Segment Start: Task data
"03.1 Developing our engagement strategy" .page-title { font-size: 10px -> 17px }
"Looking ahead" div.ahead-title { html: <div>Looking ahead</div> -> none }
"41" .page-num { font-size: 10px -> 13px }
Segment End: Task data
Segment Start: Task data
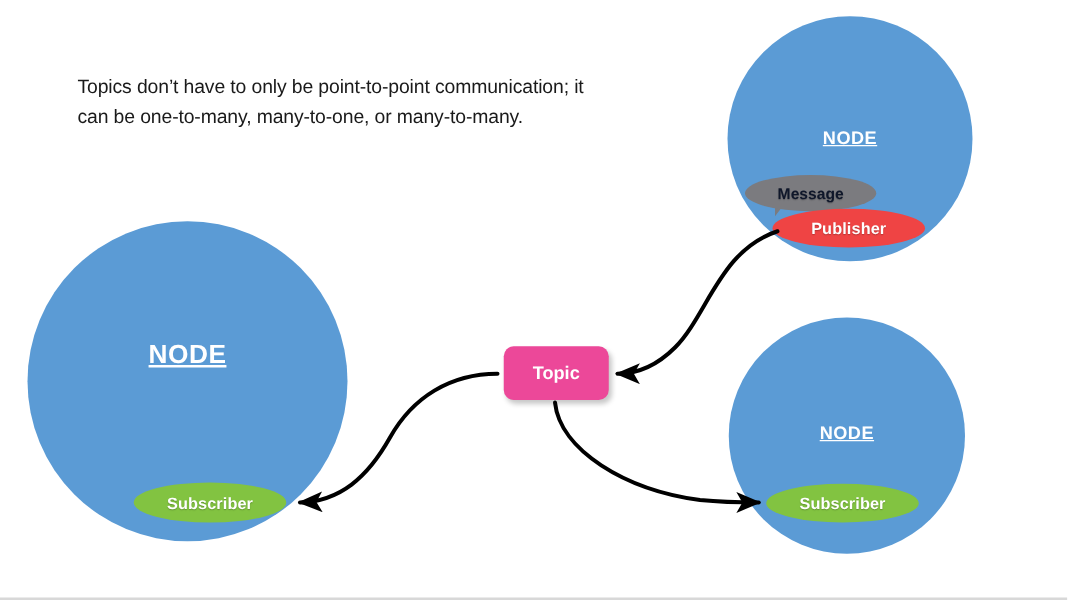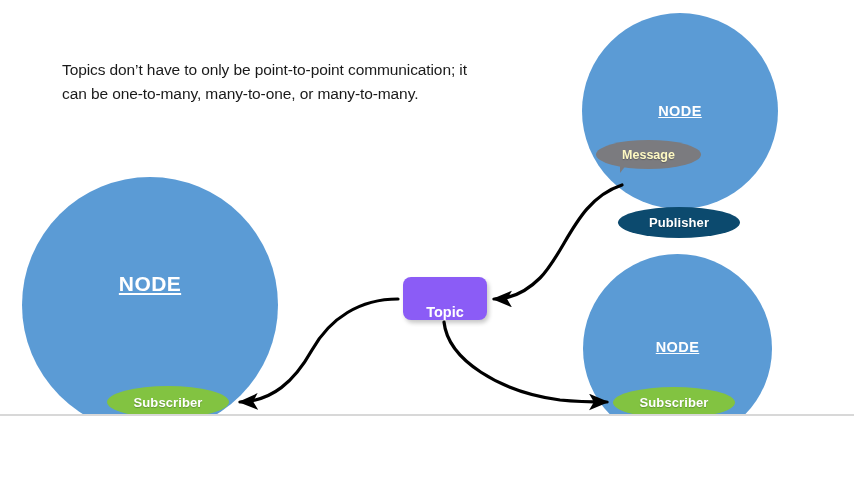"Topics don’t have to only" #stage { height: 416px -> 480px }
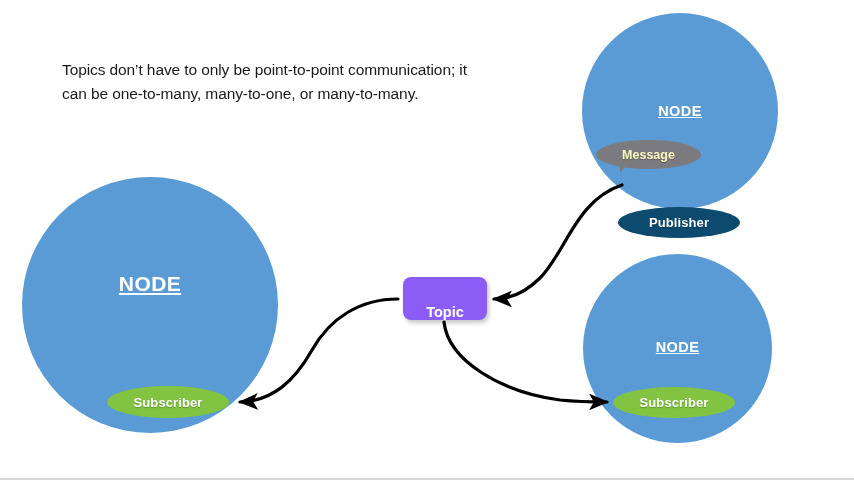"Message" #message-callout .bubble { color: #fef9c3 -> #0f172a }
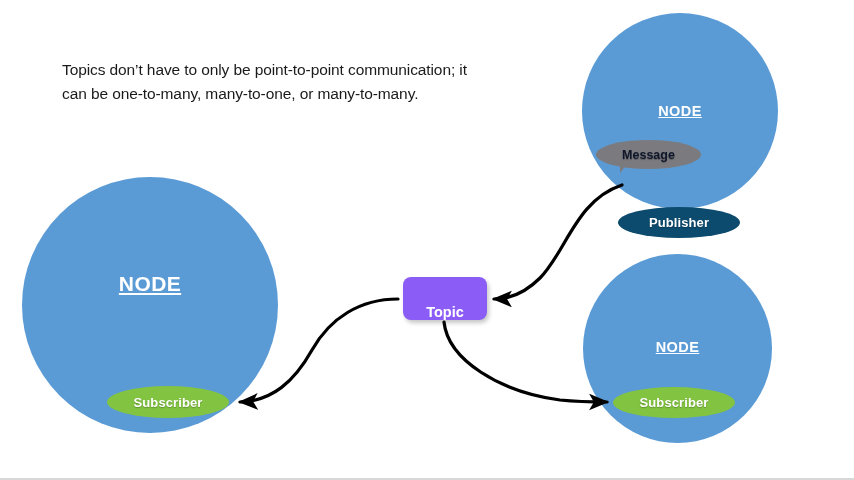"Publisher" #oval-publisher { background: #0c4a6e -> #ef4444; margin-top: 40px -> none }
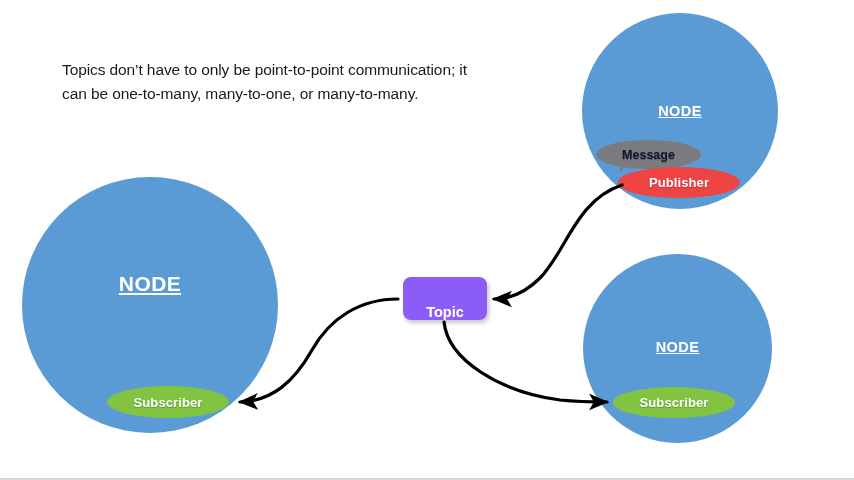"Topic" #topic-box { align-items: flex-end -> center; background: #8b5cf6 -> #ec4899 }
Segment End: Task data
• **How to complete this task**
Beginning with the line containing "Developing our engagement" in the material above, copy every line exactly until you have copied the line containing "10px -> 13px".

• **Solved problem**
"03.1 Developing our engagement strategy" .page-title { font-size: 10px -> 17px }
"Looking ahead" div.ahead-title { html: <div>Looking ahead</div> -> none }
"41" .page-num { font-size: 10px -> 13px }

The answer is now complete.